Technical foundations: how vSAN combines storage with compute
How does it all work under the hood? The heart of vSAN is integration at the ESXi kernel level. When you enable vSAN, each host commits its local disks to a shared pool.
In the Original Storage Architecture (OSA), the administrator created disk groups: one fast flash drive for cache and 1-7 drives for capacity (HDD or SSD). The write flow was brilliant in its simplicity. The write went to the fast cache disk and was immediately acknowledged – the VM didn’t wait for the data to land on slower disks. The vSAN itself, in the background, moved data to the capacity tier. Reads in the hybrid were cached in the cache, and in all-flash went straight from the capacity layer.
Resiliency was taken care of by distributed RAID algorithms. The FTT=1 (Tolerate One Failure) policy mirrored data (RAID-1) to another host. RAID-5 (3+1) or RAID-6 (4+2) saved space. Small “witness” (witness) objects took care of quorum and prevented “split-brain”.
And since everything was object-oriented, every policy was applied per-VMDK, with vSAN non-stop policing. When a host went down, vSAN automatically rebuilt the missing components on other servers. All this was tied together by a simple Ethernet network (10GbE or more recommended).
The ESA architecture introduced in vSAN 8.0 overturned even this: it got rid of disk groups, put everything on NVMe and a new LFS file system, achieving several times the performance increase on the same hardware.

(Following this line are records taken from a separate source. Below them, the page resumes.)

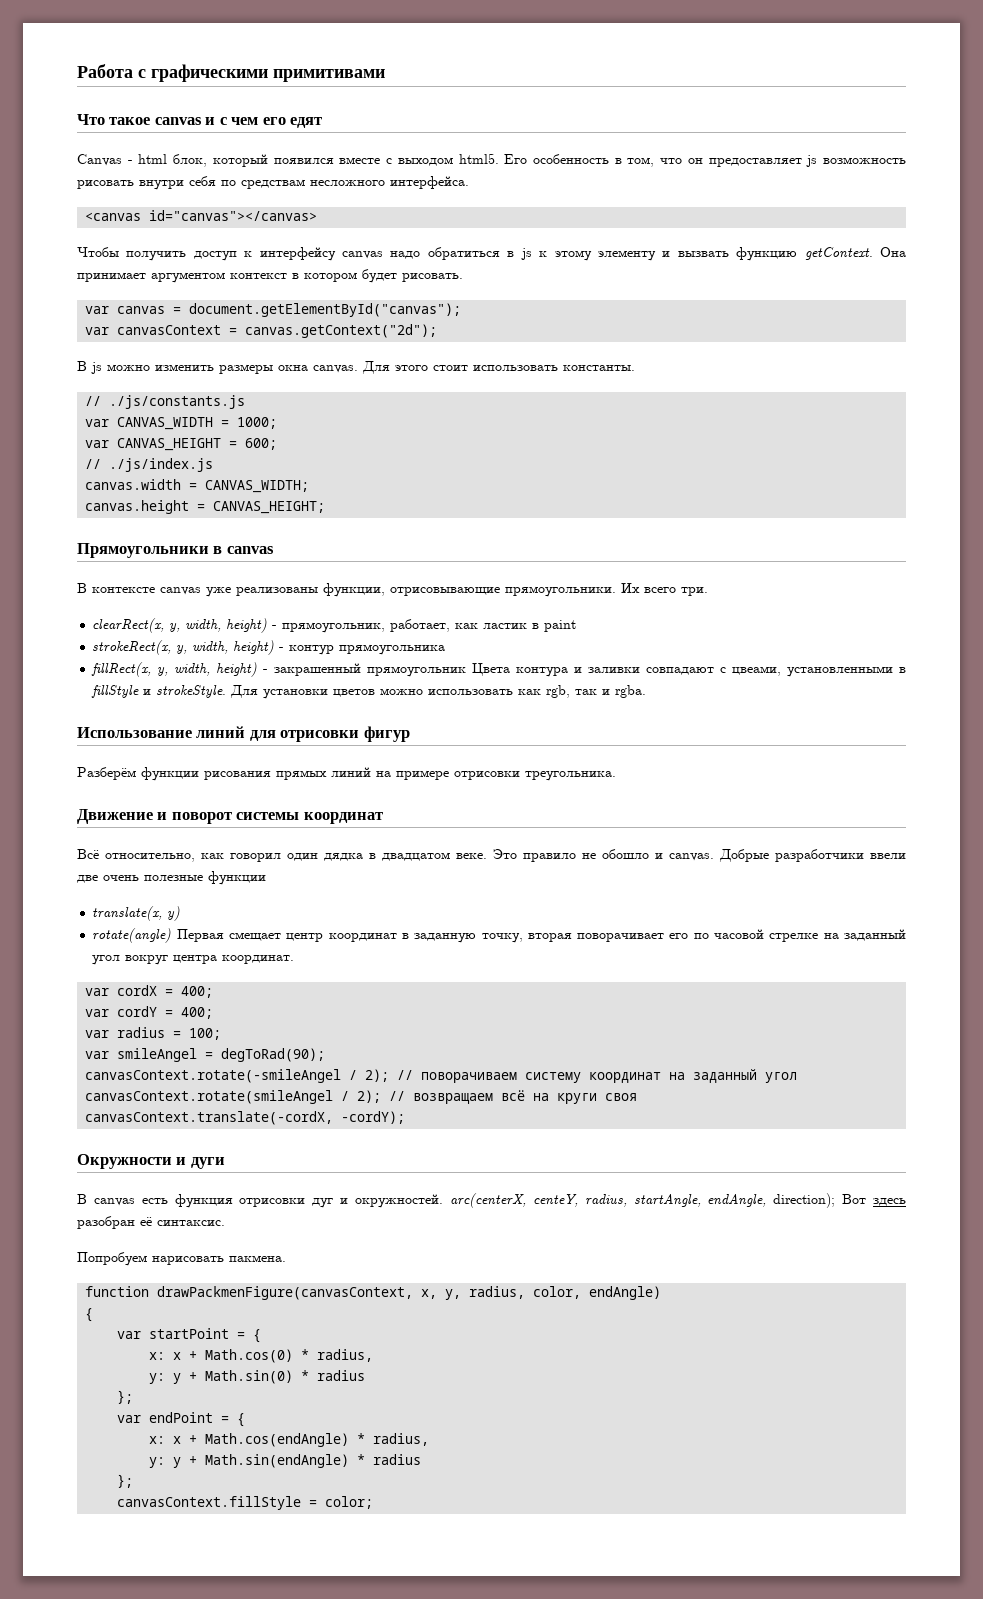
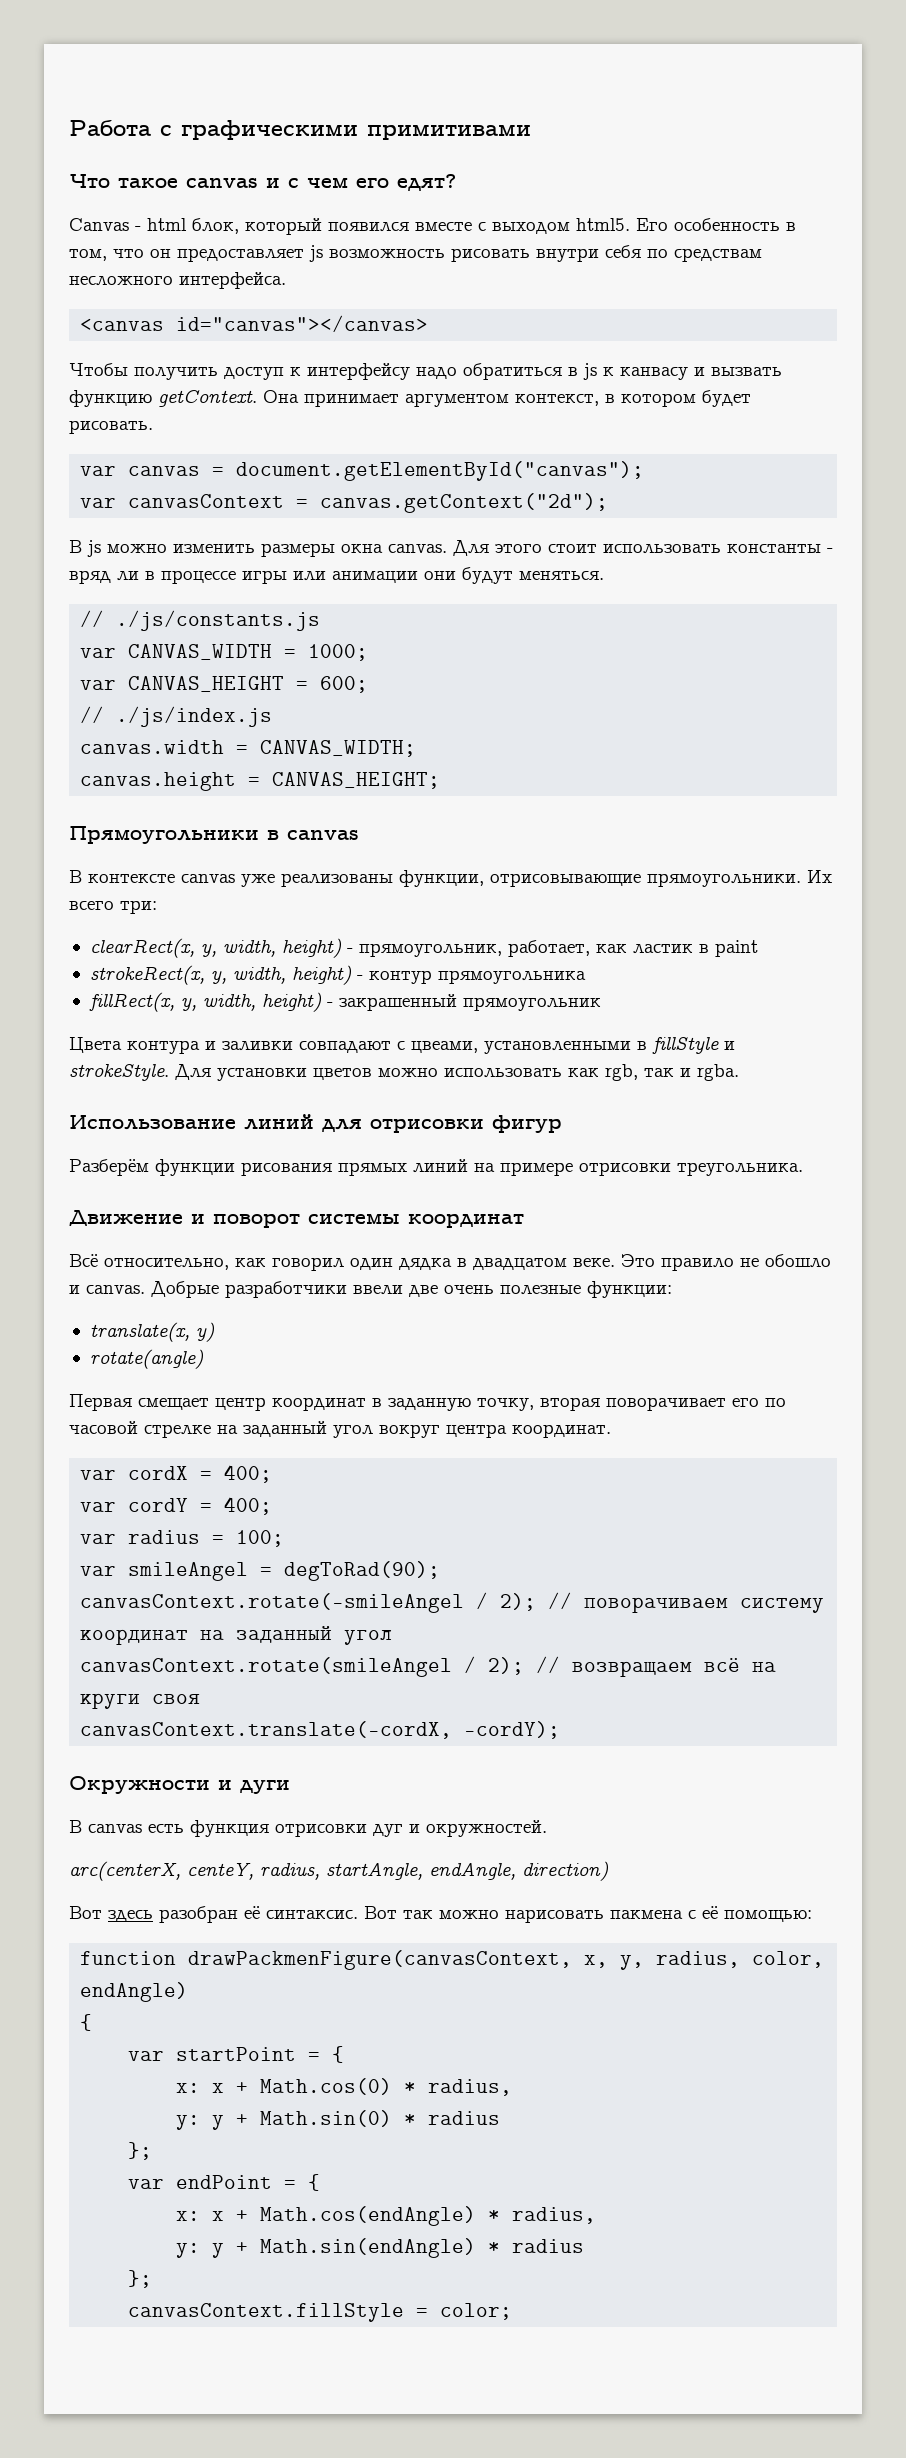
[290,117,323,128] едят -> [397,174,456,191] едят?
[342,251,384,259] canvas -> (410, 371) none
[554,250,656,261] этому элементу -> [620,367,688,380] канвасу
[230,273,287,279] контекст -> [515,394,599,406] контекст,
[563,365,635,371] константы. -> [727,544,833,553] [69,567,604,584] константы - вряд ли в процессе игры или анимации они будут меняться.
[681,587,708,596] три. -> [120,900,157,914] три:
(467, 671) none -> (601, 1004) //
[208,871,266,885] функции -> [587,1281,672,1298] функции:
(172, 935) none -> (204, 1359) //
(444, 1201) none -> (547, 1828) //
[773,1193,836,1208] direction); -> [522,1861,609,1881] direction) //
[77,1252,286,1266] // Попробуем нарисовать пакмена. -> [364,1906,812,1923] Вот так можно нарисовать пакмена с её помощью:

Summary: a decade of transformation
vSAN has come an incredible way. It started as a bold idea in 2012, and today it is a dominant player in the HCI market with more than 40,000 customers. It was born out of frustration with the complexity and cost of traditional arrays, offering instead simplicity, hypervisor integration and management by policy.
It’s not just a product – it’s a technology that has redefined the market, forced competitors to adapt and proved that software-defined infrastructure is the future. From a simple hybrid in 2014, to key enterprise features like deduplication and encryption, to the revolutionary ESA architecture and disaggregated vSAN Max, it’s been a decade of continuous innovation.
The vSAN story is proof of what happens when vision, engineering and market education come together at the right time.